I was surprised not to be able to buy Dramamine (meclizine hydrochloride); if we traveled again, I would bring TONS of it. Thanks to you, I was not surprised to need to bring our own melatonin, benadryl, and hydrocortisone cream. (There was a later discussion that indicated we could have acquired hydrocortisone cream by asking a pharmacist; still, I was glad to have it with me already when a child acquired an unexpected hive.)
I was surprised at how many women I saw wearing dresses, just out and about, casually. It’s not that dresses are so uncommon in my experience, or anyway I don’t THINK of them as so uncommon. But something about the number of dresses I saw in England was enough to catch my eye as unusual. And lots more fun patterns than I’m used to seeing! It made me want to wear more dresses.

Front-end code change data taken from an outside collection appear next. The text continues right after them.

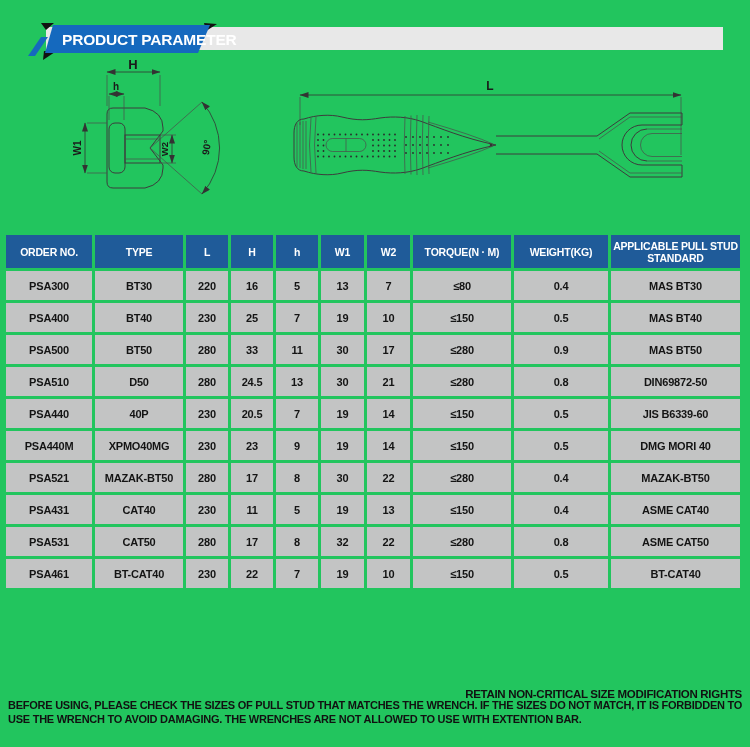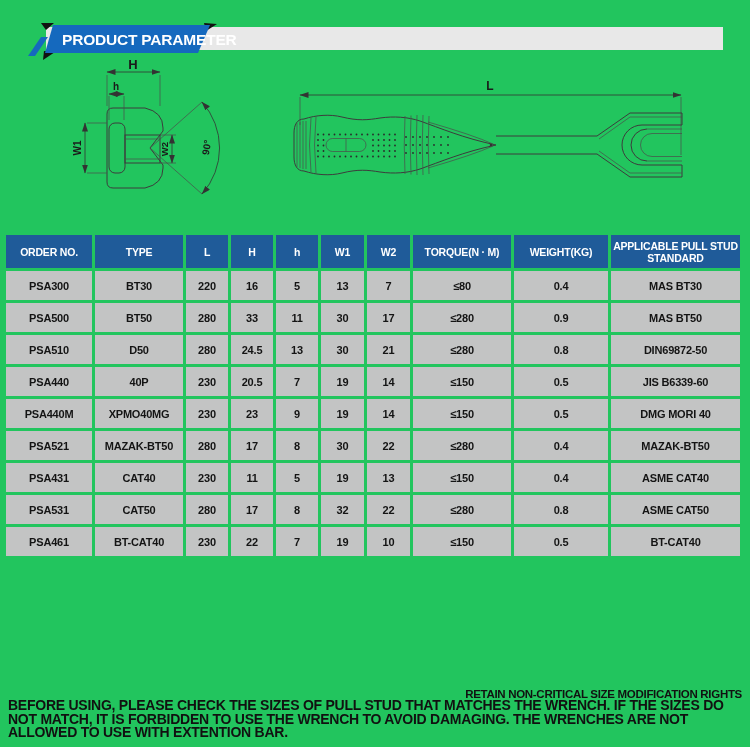--- a/index.html
+++ b/index.html
@@ -263,6 +263,18 @@
           <td>MAS BT30</td>
         </tr>
         <tr>
+          <td>PSA400</td>
+          <td>BT40</td>
+          <td>230</td>
+          <td>25</td>
+          <td>7</td>
+          <td>19</td>
+          <td>10</td>
+          <td>≤150</td>
+          <td>0.5</td>
+          <td>MAS BT40</td>
+        </tr>
+        <tr>
           <td>PSA500</td>
           <td>BT50</td>
           <td>280</td>

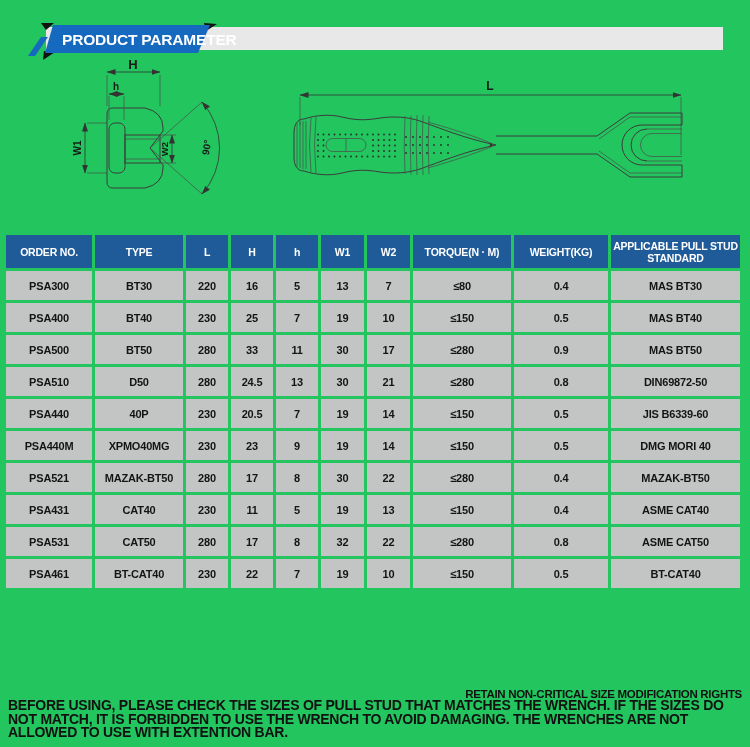--- a/index.html
+++ b/index.html
@@ -38,7 +38,7 @@
     color:#111;letter-spacing:-0.3px;white-space:nowrap;
   }
   .note-warning{
-    position:absolute;left:8px;top:699px;width:738px;font-size:14px;
+    position:absolute;left:8px;top:699px;width:738px;font-size:11px;
     font-weight:bold;color:#111;letter-spacing:-0.25px;line-height:13.5px;
   }
 </style>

I was surprised at how easy it was to go through Customs, in both directions. Regular airport security was the usual barking unhappy experience both ways: “EVERYTHING OUT OF YOUR POCKETS AND INTO THE BINS”/”SHOES OFF”/”MA’AM THAT NEEDS TO BE IN A SEPARATE BIN”/”SIGH, NO, YOU HAVE TO WALK STRAIGHT THROUGH, DON’T HESITATE”/”HANDS OVER YOUR HEAD”/etc., with several of the kids being put through additional screenings and backpack-searches. But CUSTOMS, which I was MUCH more worried about (especially coming home, because I’d heard U.S. Customs was pretty much The Worst, even to their own citizens, which did not remotely surprise me), was a breeze both times—so that both times, we ended up out of the whole process saying, “Wait: did we do it? Was that all? Did we miss something?” We’d talked to the children ahead of time about how we would be separated and asked questions, maybe odd questions about whether we’d walked in pastures (that specific example came up in Paul’s research), and then none of that happened at all. On our way into England, we weren’t even checked by a person: we just had to stand at a device that scanned our passport and our face; one of us got a “See an agent” alert, but there were no visible agents to see, so that person just started over at a new machine and this time was passed through. On our way into the U.S., we were checked by a person who checked us all together as a group, no separating us, and only checked each passport/face and asked one of us (Paul) if we had any food. I will note that both times, in both directions, I saw people who were not-white being detained for further screening/questioning. I’m not saying it was because they were not-white. But: they were not-white, and it happened both times in both directions, and there was more than one not-white person both times in both directions.
I would be VERY INTERESTED to hear about things that have surprised you in your travels!